> MATERIAL TO PROCESS
BEGIN

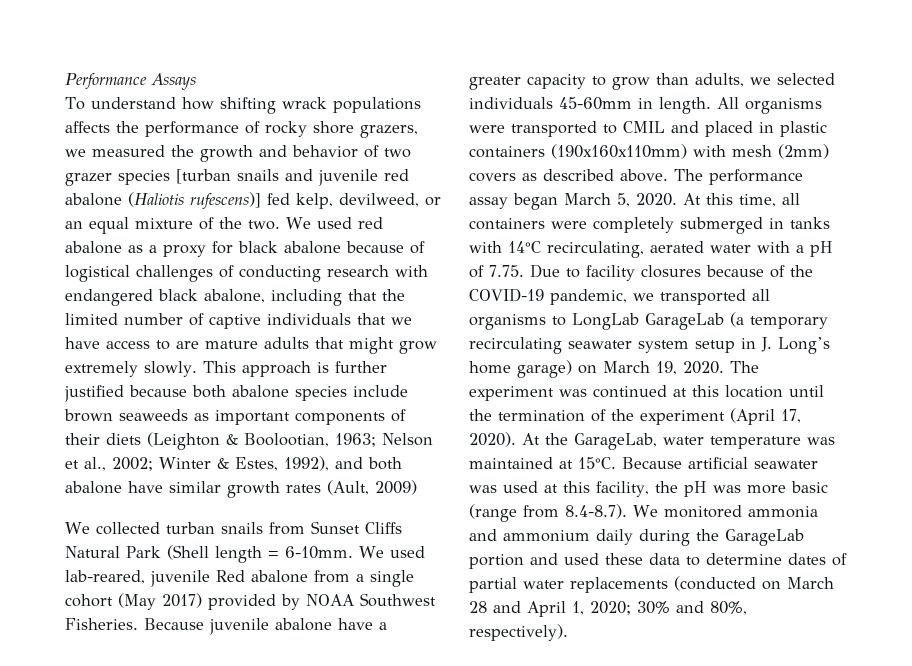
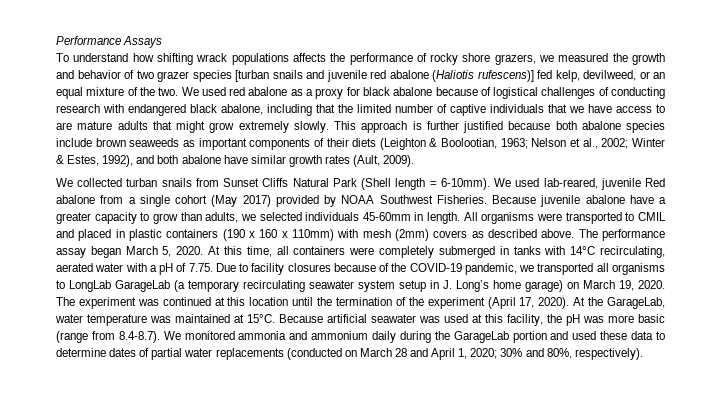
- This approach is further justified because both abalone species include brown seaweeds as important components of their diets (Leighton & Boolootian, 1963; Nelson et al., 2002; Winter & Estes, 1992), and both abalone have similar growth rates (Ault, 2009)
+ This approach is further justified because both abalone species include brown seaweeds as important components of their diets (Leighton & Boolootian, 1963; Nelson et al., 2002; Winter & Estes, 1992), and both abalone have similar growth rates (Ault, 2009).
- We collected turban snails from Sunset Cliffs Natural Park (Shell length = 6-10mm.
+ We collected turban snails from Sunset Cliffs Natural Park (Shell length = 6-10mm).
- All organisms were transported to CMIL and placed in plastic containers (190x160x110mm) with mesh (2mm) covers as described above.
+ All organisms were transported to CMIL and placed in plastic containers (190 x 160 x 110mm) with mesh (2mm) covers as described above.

END
BEGIN

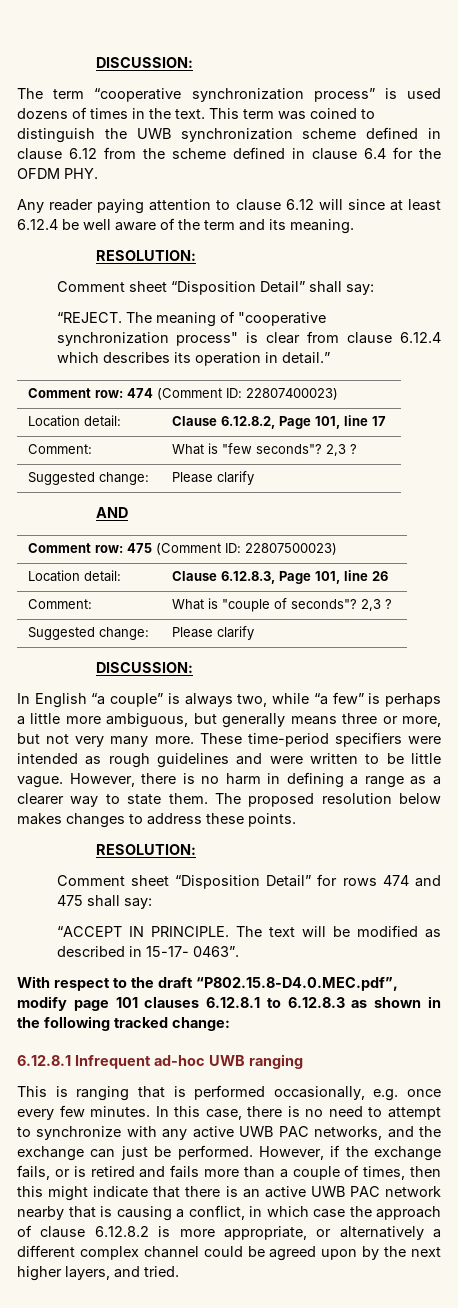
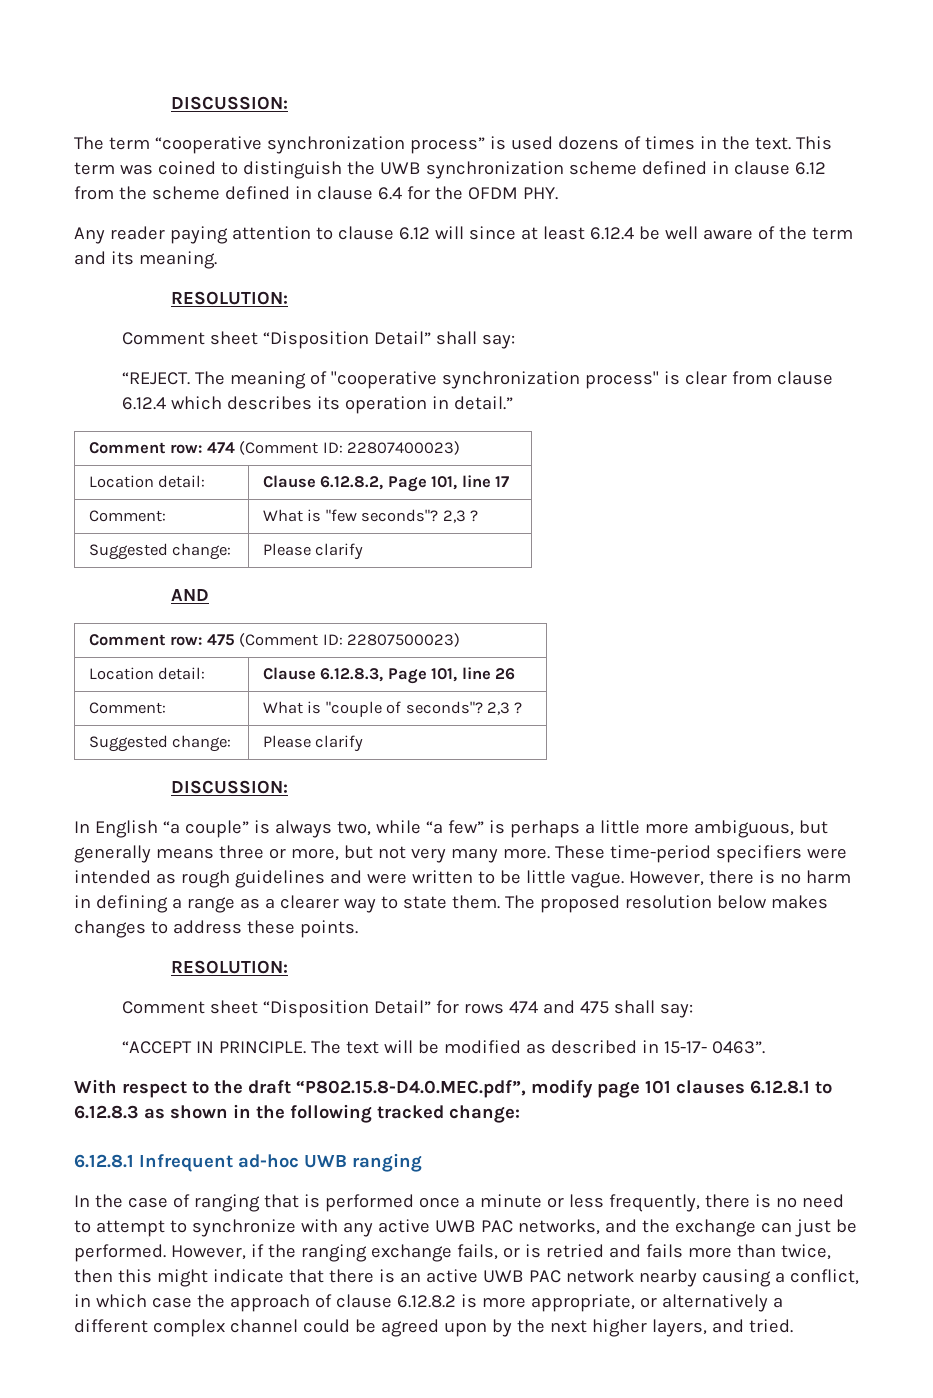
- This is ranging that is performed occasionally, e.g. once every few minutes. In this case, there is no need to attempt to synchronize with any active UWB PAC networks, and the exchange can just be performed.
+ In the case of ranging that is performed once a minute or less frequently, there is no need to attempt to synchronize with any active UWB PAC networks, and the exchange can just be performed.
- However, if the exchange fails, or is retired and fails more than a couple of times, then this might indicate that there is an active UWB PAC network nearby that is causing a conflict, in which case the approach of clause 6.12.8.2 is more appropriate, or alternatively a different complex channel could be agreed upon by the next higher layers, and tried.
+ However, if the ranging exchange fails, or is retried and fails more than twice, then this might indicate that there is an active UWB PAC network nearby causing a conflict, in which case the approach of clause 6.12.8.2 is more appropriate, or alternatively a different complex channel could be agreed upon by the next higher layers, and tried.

END
BEGIN

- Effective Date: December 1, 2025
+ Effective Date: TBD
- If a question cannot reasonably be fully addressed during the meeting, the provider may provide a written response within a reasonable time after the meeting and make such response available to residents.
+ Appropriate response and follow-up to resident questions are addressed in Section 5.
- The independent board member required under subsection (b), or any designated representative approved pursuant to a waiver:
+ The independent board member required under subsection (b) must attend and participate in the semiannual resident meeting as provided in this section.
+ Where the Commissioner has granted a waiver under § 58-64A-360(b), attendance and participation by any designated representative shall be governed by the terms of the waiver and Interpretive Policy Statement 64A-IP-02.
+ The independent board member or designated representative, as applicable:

END

> YOUR OBJECTIVE
Go through the entries. Report every line that contains the word "plastic".

> FINAL ANSWER
- All organisms were transported to CMIL and placed in plastic containers (190x160x110mm) with mesh (2mm) covers as described above.
+ All organisms were transported to CMIL and placed in plastic containers (190 x 160 x 110mm) with mesh (2mm) covers as described above.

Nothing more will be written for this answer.